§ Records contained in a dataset
BEGIN

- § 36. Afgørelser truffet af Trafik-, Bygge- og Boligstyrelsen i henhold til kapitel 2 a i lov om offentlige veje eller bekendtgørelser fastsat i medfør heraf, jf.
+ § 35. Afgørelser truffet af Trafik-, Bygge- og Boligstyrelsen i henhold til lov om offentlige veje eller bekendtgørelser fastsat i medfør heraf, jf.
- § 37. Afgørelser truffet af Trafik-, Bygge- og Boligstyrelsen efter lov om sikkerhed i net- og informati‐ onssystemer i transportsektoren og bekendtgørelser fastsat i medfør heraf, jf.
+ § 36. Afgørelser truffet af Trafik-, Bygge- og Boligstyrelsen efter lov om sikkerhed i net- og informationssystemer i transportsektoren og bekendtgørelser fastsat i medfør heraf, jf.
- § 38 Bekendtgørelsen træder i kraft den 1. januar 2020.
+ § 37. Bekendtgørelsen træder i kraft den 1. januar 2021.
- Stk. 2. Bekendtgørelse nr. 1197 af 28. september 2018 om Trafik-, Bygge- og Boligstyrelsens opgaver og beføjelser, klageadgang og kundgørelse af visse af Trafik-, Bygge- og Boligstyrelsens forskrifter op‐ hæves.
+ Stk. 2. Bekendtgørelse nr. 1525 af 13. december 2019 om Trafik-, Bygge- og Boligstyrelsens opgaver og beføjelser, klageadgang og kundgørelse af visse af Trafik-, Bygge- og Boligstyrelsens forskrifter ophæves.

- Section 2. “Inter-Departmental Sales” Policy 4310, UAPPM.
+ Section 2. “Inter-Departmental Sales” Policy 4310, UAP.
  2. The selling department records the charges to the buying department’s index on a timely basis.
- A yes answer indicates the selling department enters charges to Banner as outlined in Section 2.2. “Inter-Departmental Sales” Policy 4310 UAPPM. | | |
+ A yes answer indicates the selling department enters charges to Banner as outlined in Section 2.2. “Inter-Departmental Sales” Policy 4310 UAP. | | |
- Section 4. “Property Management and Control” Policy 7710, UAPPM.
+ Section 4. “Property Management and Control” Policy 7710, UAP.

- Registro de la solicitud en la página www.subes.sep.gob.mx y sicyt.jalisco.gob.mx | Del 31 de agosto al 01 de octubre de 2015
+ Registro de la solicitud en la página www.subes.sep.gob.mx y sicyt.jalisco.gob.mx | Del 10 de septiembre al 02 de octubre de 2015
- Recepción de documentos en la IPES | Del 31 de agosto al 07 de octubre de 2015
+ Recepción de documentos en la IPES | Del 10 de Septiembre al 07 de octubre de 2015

END
BEGIN

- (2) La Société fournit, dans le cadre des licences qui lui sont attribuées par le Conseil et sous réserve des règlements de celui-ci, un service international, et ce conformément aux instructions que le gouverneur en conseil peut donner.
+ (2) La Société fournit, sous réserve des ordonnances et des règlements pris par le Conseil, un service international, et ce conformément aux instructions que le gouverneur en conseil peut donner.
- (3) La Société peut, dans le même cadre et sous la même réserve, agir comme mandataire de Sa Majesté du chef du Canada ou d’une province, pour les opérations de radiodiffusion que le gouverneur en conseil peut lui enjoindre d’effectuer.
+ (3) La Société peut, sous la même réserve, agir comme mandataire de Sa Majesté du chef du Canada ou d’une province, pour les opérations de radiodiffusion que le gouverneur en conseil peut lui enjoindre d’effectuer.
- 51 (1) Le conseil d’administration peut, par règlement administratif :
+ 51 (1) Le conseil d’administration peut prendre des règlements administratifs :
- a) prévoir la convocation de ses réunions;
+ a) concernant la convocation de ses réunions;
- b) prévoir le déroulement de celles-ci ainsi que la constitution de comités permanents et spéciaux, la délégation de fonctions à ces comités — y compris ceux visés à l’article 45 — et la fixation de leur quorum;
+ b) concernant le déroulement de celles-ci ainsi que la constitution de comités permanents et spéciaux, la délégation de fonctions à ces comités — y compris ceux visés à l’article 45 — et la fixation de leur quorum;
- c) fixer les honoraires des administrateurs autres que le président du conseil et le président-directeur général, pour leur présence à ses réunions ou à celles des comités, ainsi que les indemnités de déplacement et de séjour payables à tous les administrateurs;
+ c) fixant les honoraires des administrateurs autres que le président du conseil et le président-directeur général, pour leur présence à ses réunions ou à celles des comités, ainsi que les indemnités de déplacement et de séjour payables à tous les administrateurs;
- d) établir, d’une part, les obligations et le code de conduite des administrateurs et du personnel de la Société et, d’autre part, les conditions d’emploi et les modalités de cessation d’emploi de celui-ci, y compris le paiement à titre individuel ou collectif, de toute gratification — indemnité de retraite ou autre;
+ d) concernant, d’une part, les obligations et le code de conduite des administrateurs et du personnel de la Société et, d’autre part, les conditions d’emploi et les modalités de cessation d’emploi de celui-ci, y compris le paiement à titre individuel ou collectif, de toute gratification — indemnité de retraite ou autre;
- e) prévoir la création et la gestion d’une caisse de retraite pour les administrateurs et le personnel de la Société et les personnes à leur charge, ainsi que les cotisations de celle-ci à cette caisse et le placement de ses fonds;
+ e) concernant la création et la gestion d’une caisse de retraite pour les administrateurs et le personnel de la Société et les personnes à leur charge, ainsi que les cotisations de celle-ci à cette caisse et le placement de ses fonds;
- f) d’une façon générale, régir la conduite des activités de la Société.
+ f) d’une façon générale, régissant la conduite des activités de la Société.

END
BEGIN

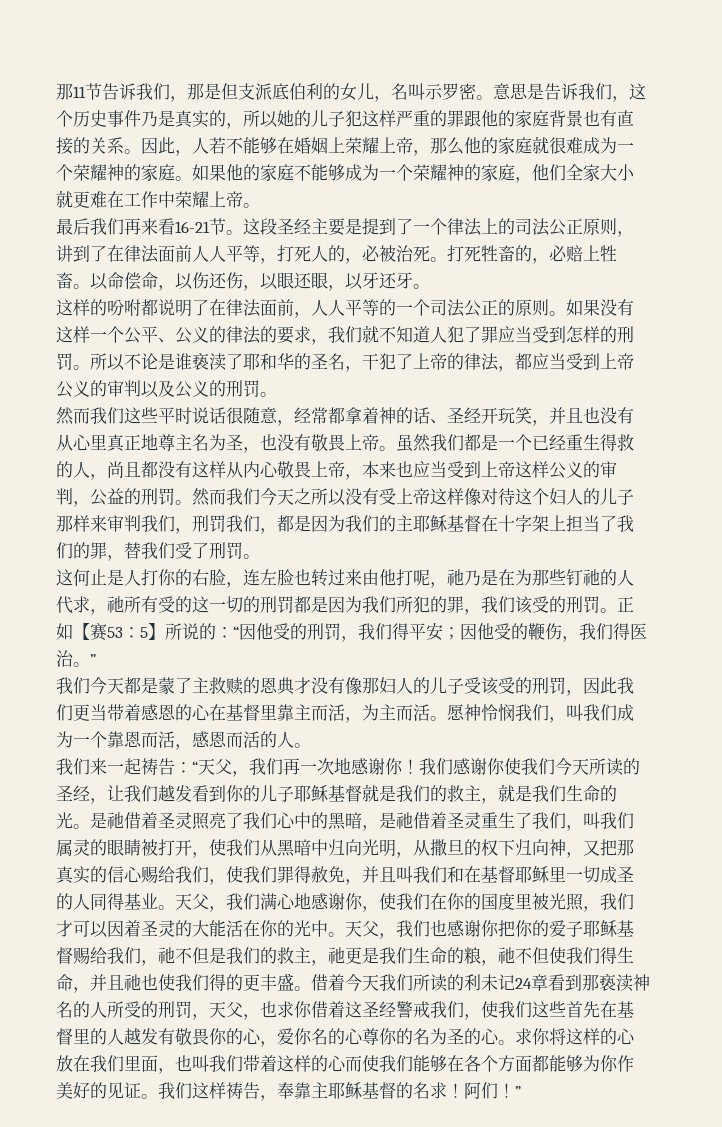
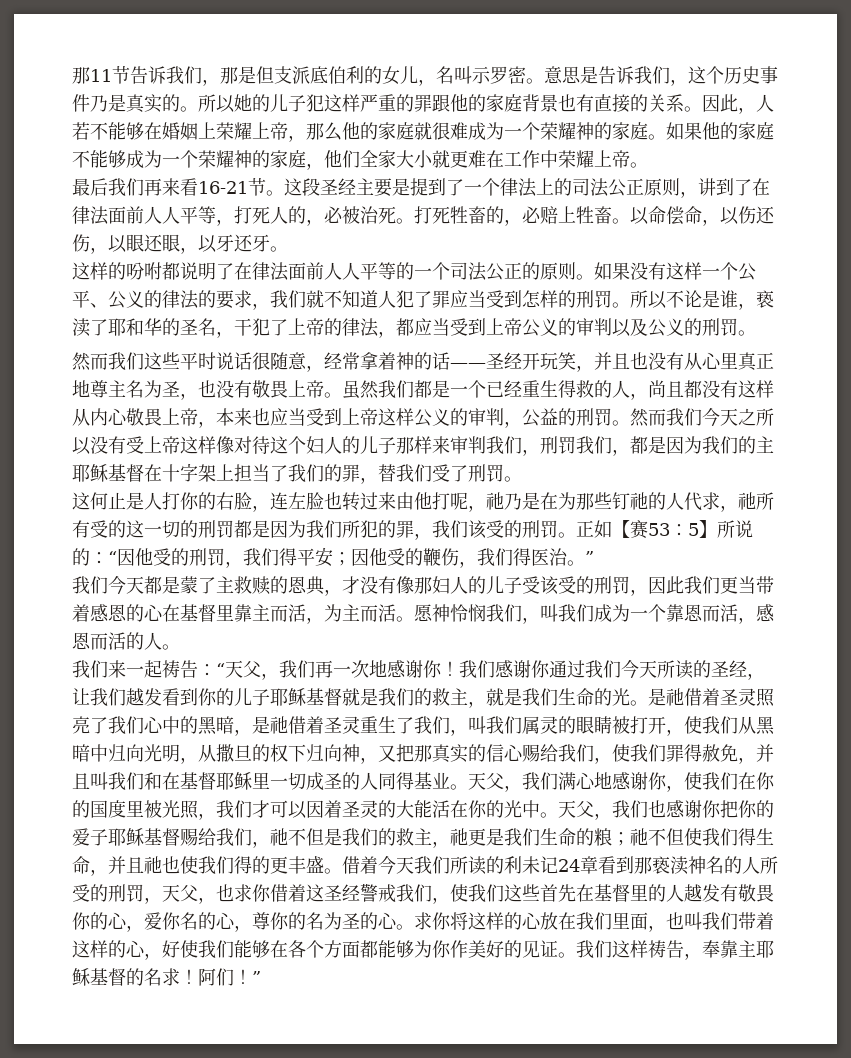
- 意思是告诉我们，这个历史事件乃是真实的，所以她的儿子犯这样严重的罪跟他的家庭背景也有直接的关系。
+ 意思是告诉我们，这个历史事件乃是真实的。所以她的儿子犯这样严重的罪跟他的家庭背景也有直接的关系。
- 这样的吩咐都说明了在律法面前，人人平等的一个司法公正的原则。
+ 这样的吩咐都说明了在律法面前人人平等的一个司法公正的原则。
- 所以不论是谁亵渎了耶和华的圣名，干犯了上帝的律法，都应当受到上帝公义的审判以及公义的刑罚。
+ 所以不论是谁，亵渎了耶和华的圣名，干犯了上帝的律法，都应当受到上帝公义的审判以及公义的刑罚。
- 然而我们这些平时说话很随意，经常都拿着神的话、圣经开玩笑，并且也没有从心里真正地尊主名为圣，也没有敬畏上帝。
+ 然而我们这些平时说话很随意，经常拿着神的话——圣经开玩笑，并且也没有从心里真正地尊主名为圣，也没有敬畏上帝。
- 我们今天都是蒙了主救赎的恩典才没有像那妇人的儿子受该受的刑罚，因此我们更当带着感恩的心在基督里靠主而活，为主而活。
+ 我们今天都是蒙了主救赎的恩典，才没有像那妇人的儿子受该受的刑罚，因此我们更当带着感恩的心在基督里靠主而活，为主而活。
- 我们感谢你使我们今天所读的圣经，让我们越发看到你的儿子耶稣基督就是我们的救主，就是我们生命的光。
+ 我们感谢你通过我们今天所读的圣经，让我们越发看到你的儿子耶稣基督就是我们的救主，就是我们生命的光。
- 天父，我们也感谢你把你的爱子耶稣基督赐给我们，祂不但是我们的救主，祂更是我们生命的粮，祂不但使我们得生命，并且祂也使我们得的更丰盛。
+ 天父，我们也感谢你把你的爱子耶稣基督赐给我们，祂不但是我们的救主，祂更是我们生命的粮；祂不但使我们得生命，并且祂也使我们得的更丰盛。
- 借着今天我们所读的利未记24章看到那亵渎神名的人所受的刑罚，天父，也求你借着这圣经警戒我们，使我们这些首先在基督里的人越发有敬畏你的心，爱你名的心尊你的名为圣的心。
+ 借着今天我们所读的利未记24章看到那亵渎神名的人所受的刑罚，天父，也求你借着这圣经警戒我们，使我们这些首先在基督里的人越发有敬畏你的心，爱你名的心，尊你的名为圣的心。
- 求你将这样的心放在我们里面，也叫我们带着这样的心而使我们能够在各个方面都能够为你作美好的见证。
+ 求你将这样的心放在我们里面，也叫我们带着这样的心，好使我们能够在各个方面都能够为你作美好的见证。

END

From the entries above, give again exactly the lines running from the line with "- 我们今天都是蒙了主救赎的" to the line with "- 天父，我们也感谢你把你的"; include both of those lines.

- 我们今天都是蒙了主救赎的恩典才没有像那妇人的儿子受该受的刑罚，因此我们更当带着感恩的心在基督里靠主而活，为主而活。
+ 我们今天都是蒙了主救赎的恩典，才没有像那妇人的儿子受该受的刑罚，因此我们更当带着感恩的心在基督里靠主而活，为主而活。
- 我们感谢你使我们今天所读的圣经，让我们越发看到你的儿子耶稣基督就是我们的救主，就是我们生命的光。
+ 我们感谢你通过我们今天所读的圣经，让我们越发看到你的儿子耶稣基督就是我们的救主，就是我们生命的光。
- 天父，我们也感谢你把你的爱子耶稣基督赐给我们，祂不但是我们的救主，祂更是我们生命的粮，祂不但使我们得生命，并且祂也使我们得的更丰盛。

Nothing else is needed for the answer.